+++ Dataset

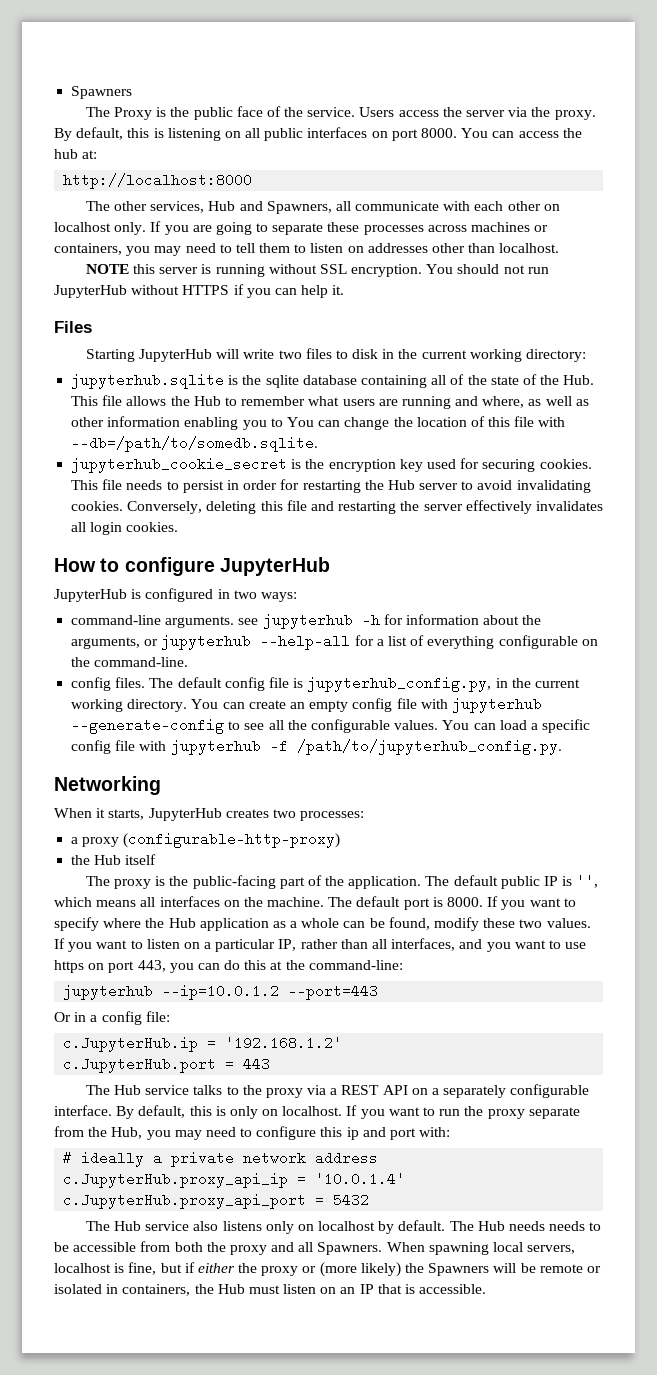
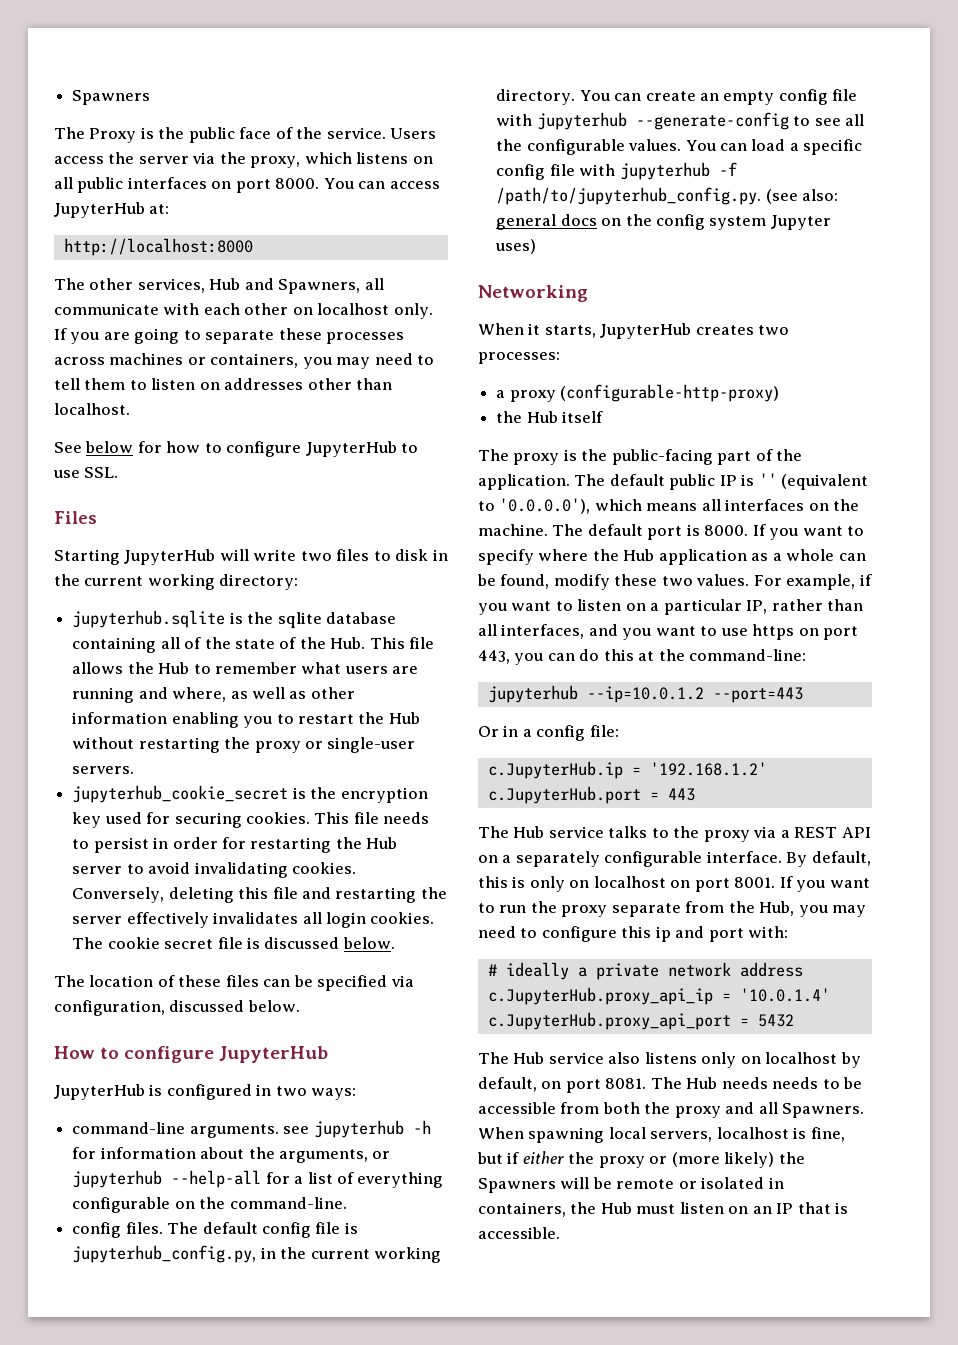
[554,110,596,120] [54,127,221,141] proxy. By default, this is listening -> [250,152,409,168] proxy, which listens
[562,128,582,138] [54,149,78,159] the hub -> [54,202,145,218] JupyterHub
[85,264,549,277] [54,284,345,298] NOTE this server is running without SSL encryption. You should not run JupyterHub without HTTPS if you can help it. -> [54,441,419,457] [53,467,119,478] See below for how to configure JupyterHub to use SSL.
[286,416,566,430] [71,436,319,452] You can change the location of this file with --db=/path/to/somedb.sqlite. -> [297,712,420,724] [72,737,416,753] [72,766,135,774] restart the Hub without restarting the proxy or single-user servers.
(179, 527) none -> [72,937,395,949] [54,975,414,991] [54,1000,300,1016] The cookie secret file is discussed below. // The location of these files can be specified via configuration, discussed below.
(562, 747) none -> [765,189,839,204] [496,214,831,230] [495,239,537,254] (see also: general docs on the config system Jupyter uses)
[576,874,599,888] '', -> [758,473,869,490] [478,498,591,514] '' (equivalent to '0.0.0.0'),
[54,938,65,949] If -> [753,574,872,590] For example, if
[282,1106,343,1116] localhost. -> [593,876,776,892] localhost on port 8001.
[398,1220,446,1231] default. -> [478,1077,647,1093] default, on port 8081.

++++++

• [Problem details]:
Give back, exactly and with nothing added, the lines from the line containing "[54,938,65,949] If ->" through the final line of the records above, both of them included.

• [Task solution]:
[54,938,65,949] If -> [753,574,872,590] For example, if
[282,1106,343,1116] localhost. -> [593,876,776,892] localhost on port 8001.
[398,1220,446,1231] default. -> [478,1077,647,1093] default, on port 8081.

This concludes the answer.